Virginia Sprinkler Company, Inc., and Virginia Pipe & Supply Co. v. Road Sprinkler Fitters Local Union No. 669, U.A., Afl-Cio

868 F.2d 116, 131 L.R.R.M. (BNA) 2147, 1989 U.S. App. LEXIS 1929, 1989 WL 13217
CourtCourt of Appeals for the Fourth Circuit
DecidedFebruary 22, 1989
Docket88-3121
StatusPublished
Cited by8 cases

This text of 868 F.2d 116 (Virginia Sprinkler Company, Inc., and Virginia Pipe & Supply Co. v. Road Sprinkler Fitters Local Union No. 669, U.A., Afl-Cio) is published on Counsel Stack Legal Research, covering Court of Appeals for the Fourth Circuit primary law. Counsel Stack provides free access to over 12 million legal documents including statutes, case law, regulations, and constitutions.

Bluebook
Virginia Sprinkler Company, Inc., and Virginia Pipe & Supply Co. v. Road Sprinkler Fitters Local Union No. 669, U.A., Afl-Cio, 868 F.2d 116, 131 L.R.R.M. (BNA) 2147, 1989 U.S. App. LEXIS 1929, 1989 WL 13217 (4th Cir. 1989).

Opinion

MURNAGHAN, Circuit Judge.

Here we must decide whether the district court properly ordered arbitration of a dispute between a company and a labor union. The appellant, Virginia Sprinkler Company, *118 Inc. (“Virginia Sprinkler” or “the company”) filed an action in the United States District Court for the Eastern District of Virginia against the Road Sprinkler Fitters Local Union No. 669, U.A., AFL-CIO (“the Union”) seeking a declaration that the company was not required to arbitrate the grievance filed by the Union over alleged violations of its collective bargaining agreement with Virginia Sprinkler. The appellant argued that arbitration was improper because Article 3, the contract provision on which the Union based its grievance, was illegal and unenforceable. Article 3 contained an arbitration provision. The Union counterclaimed for an order compelling arbitration.

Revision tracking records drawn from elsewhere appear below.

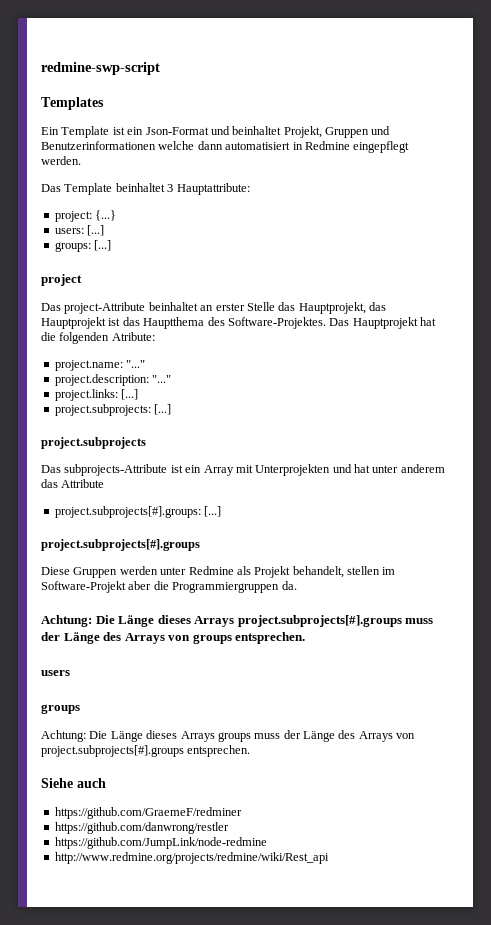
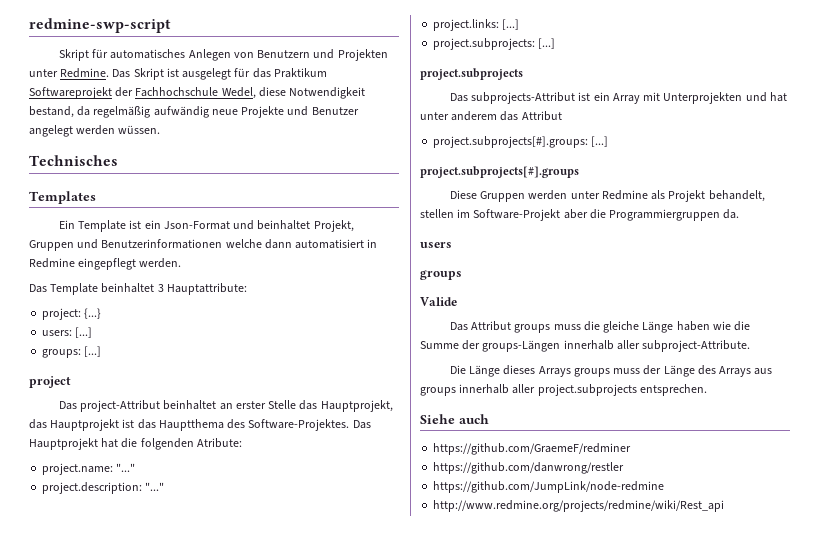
(160, 68) none -> [58,49,388,61] [29,68,327,80] [29,87,366,99] [29,106,359,118] [29,125,161,137] [29,155,118,166] // Skript für automatisches Anlegen von Benutzern und Projekten unter Redmine. Das Skript ist ausgelegt für das Praktikum Softwareprojekt der Fachhochschule Wedel, diese Notwendigkeit bestand, da regelmäßig aufwändig neue Projekte und Benutzer angelegt werden wüssen. // Technisches
[64,302,146,314] project-Attribute -> [80,400,161,412] project-Attribut
[64,464,168,476] subprojects-Attribute -> [471,92,576,104] subprojects-Attribut
[61,479,105,488] Attribute -> [521,111,562,121] Attribut
[41,615,434,627] [41,632,306,644] [41,670,70,676] [41,704,80,714] [41,730,86,742] Achtung: Die Länge dieses Arrays project.subprojects[#].groups muss der Länge des Arrays von groups entsprechen. // users // groups // Achtung: -> [420,242,452,248] [420,270,462,280] [420,297,457,306] [449,321,751,333] [420,340,751,352] users // groups // Valide // Das Attribut groups muss die gleiche Länge haben wie die Summe der groups-Längen innerhalb aller subproject-Attribute. //
[396,733,416,739] [41,745,184,757] von project.subprojects[#].groups -> [754,368,773,375] [420,384,637,396] aus groups innerhalb aller project.subprojects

The district court granted the Union’s motions for summary judgment on both Virginia Sprinkler’s declaratory action and the Union’s counterclaim.

I.

At issue here is Article 3 of the collective bargaining agreement between the Union and Virginia Sprinkler. That Article, in part, deals with the practice of “double-breasting,” whereby the same owner splits its employees between two companies, one that is party to a labor agreement and a second one that is non-union. 1 Understandably, a union fears that doublebreasting will harm its membership by allowing a unionized company to farm out work to non-union workers. Article 3 provides some protection from such a practice. In pertinent part, the Article provides that:

If and when the Employer shall perform any work of the type covered by this Agreement as a single or joint Employer ... within the trade and territorial jurisdiction of Local 669, under its own name or under the name of another ... the wage and fringe benefit terms and conditions of this Agreement shall be applicable to all such work performed on or after the effective date of this Agreement. The foregoing shall not be interpreted to apply to separate Employer situations. It is not intended that this Article be the exclusive source of rights or remedies which the parties may have under State or Federal laws.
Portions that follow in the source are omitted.